By centering the chest and the malleolus first, you ensure the load is distributed evenly across the traps. This prevents the shear stress and "bar tilt" that cause heavy attempts to fail.
The unrack is where most squats are won or lost.
Many lifters unrack with a "hinged" posture, hips behind the bar, which creates immediate lumbar shear. Bula advocates for getting the hips directly underneath the bar to create a vertical line of force. But the real secret to stability lies in the tension built before the bar moves at all.
First, execute a Lat Pull cue: aggressively pull the bar down into your traps. This engages the latissimus dorsi to build a rigid "shelf," stabilizing the thoracic spine and preventing the bar from floating or shifting on your back.
Second, perform External Femur Rotation. Once your feet are rooted, intentionally rotate your femurs outward (knees out). This creates torque in the hip joint and builds massive tension in the glutes and hamstrings.

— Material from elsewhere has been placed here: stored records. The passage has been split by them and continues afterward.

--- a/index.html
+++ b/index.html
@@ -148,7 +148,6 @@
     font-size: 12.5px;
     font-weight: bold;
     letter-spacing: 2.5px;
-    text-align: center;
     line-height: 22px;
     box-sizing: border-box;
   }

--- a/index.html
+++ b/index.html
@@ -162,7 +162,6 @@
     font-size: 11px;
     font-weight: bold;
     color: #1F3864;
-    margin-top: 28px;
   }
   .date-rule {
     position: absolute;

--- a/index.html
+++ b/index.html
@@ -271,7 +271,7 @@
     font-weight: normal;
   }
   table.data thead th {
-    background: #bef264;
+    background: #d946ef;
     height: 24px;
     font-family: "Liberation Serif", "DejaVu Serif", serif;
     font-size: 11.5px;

When you combine hip torque with the lat-pull shelf and move the hips directly under the bar, you eliminate the "hinge" and allow for a controlled descent. This protects the lower back and ensures your first movement is a deliberate sit-back, not a forward collapse.

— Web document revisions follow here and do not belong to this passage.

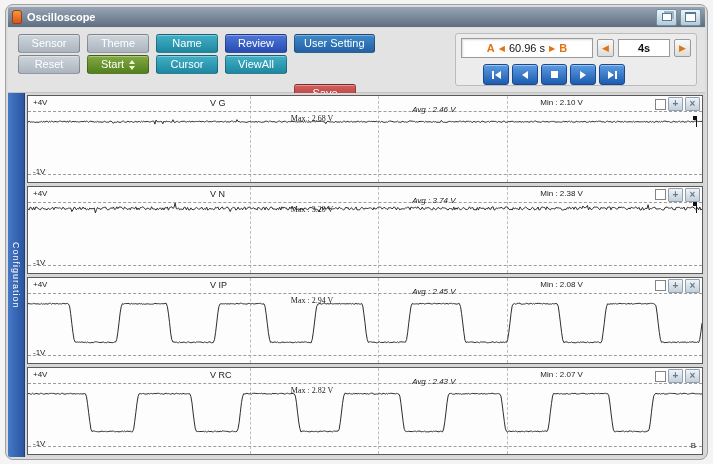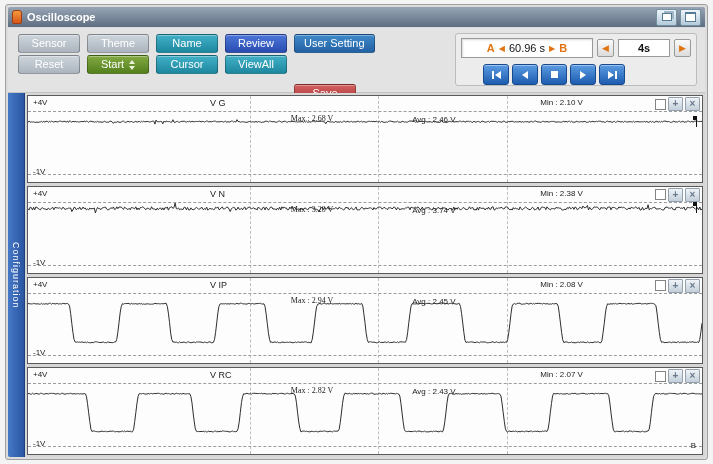--- a/index.html
+++ b/index.html
@@ -12,7 +12,7 @@
   }
   .window{
     position:absolute;left:5px;top:4px;right:5px;bottom:4px;
-    background:#dcdcdc;border:1px solid #a0a0a0;border-radius:3px;
+    background:#dcdcdc;border:1px solid #a0a0a0;border-radius:8px;
   }
   
   .titlebar{

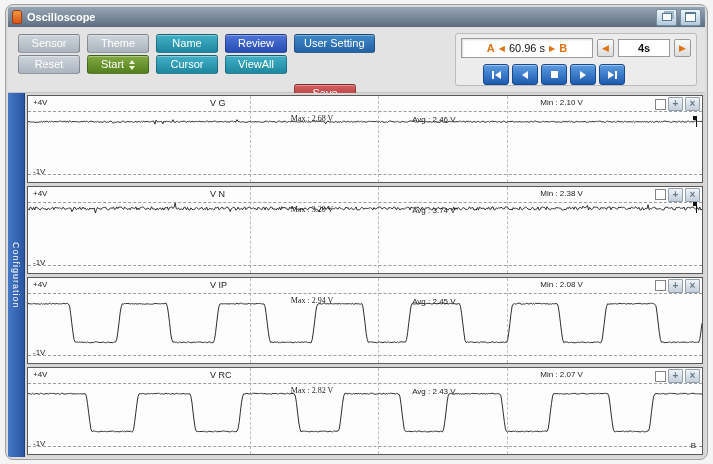--- a/index.html
+++ b/index.html
@@ -120,7 +120,7 @@
   .lv-top{left:5px;top:1px;}
   .cname{left:27%;top:1px;font-size:9px;}
   .stat-max{left:39%;top:17px;font-family:Liberation Serif, serif;}
-  .stat-avg{left:57%;top:18px;}
+  .stat-avg{left:57%;top:8px;font-style:italic;}
   .stat-min{left:76%;top:1px;}
   .pctrl{position:absolute;right:2px;top:1px;display:flex;gap:2px;align-items:center;}
   .chk{width:9px;height:9px;background:#fff;border:1px solid #848484;cursor:default;}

A massive bench press requires an optimized arch to shorten the range of motion and maximize leg drive. But soft tissue can act as a physical obstruction.
Bula uses a technique she calls "scooting the fat away", in which the lifter manually moves inner-thigh tissue away from the bench before setting up.
This is not a gimmick. It is biomechanical clearing. By moving the tissue, you allow the pelvis to move forward and the feet to move back, creating a more pronounced, stable arch.
To lock this position in, spread the thighs and drive down with the heels. This creates a rooted position where the glutes and hamstrings are under maximum tension before the bar is even unracked.
"That leg drive starts before the bar is even moved."
Jordan Bula on bench setup and full-body tensionBy removing anatomical interference and spreading the thighs, you transform the bench from an isolated upper-body move into a full-body expression of force.
In the bench press, the hands must be treated with the same intentionality as the feet.
Bula roots her hands into the bar, creating a vice-like grip that provides total control. But the unrack is where most lifters give up torque they will never recover.
Avoid "pressing" the bar out of the J-hooks. Instead, execute a Straight-Arm Lat Pull: with arms completely locked, use the lats to pull the bar out of the rack and into position over the sternum. This preserves the shelf you have built with your shoulder blades and protects the shoulder girdle from unnecessary strain.
Once the lift begins, use the Belly to Bar cue: actively raise your sternum to meet the descending bar, maintaining maximum tightness throughout.
On the ascent, Bula visualizes a Ceiling Punch. This is not just a vertical drive. It involves a twisting motion of the hands (similar to a boxer's punch) to maximize extension. And the path is not straight up. You must explode backward toward the rack, utilizing the biomechanical advantage of the J-curve to drive the heaviest loads.
Strength is a product of mechanical precision, not just muscular force.
These technical micro-adjustments, from the alignment of the malleolus to the Straight-Arm Lat Pull, are the factors that separate elite lifters from the rest of the pack. When you eliminate waste in the setup, every ounce of energy goes toward moving the weight.
If world-record holders like Jordan Bula obsess over where their pinky sits and how their femurs are rotated, you cannot afford to ignore the small details.
Audit your setup. Root your joints. Stop letting your potential leak out before the rep even starts.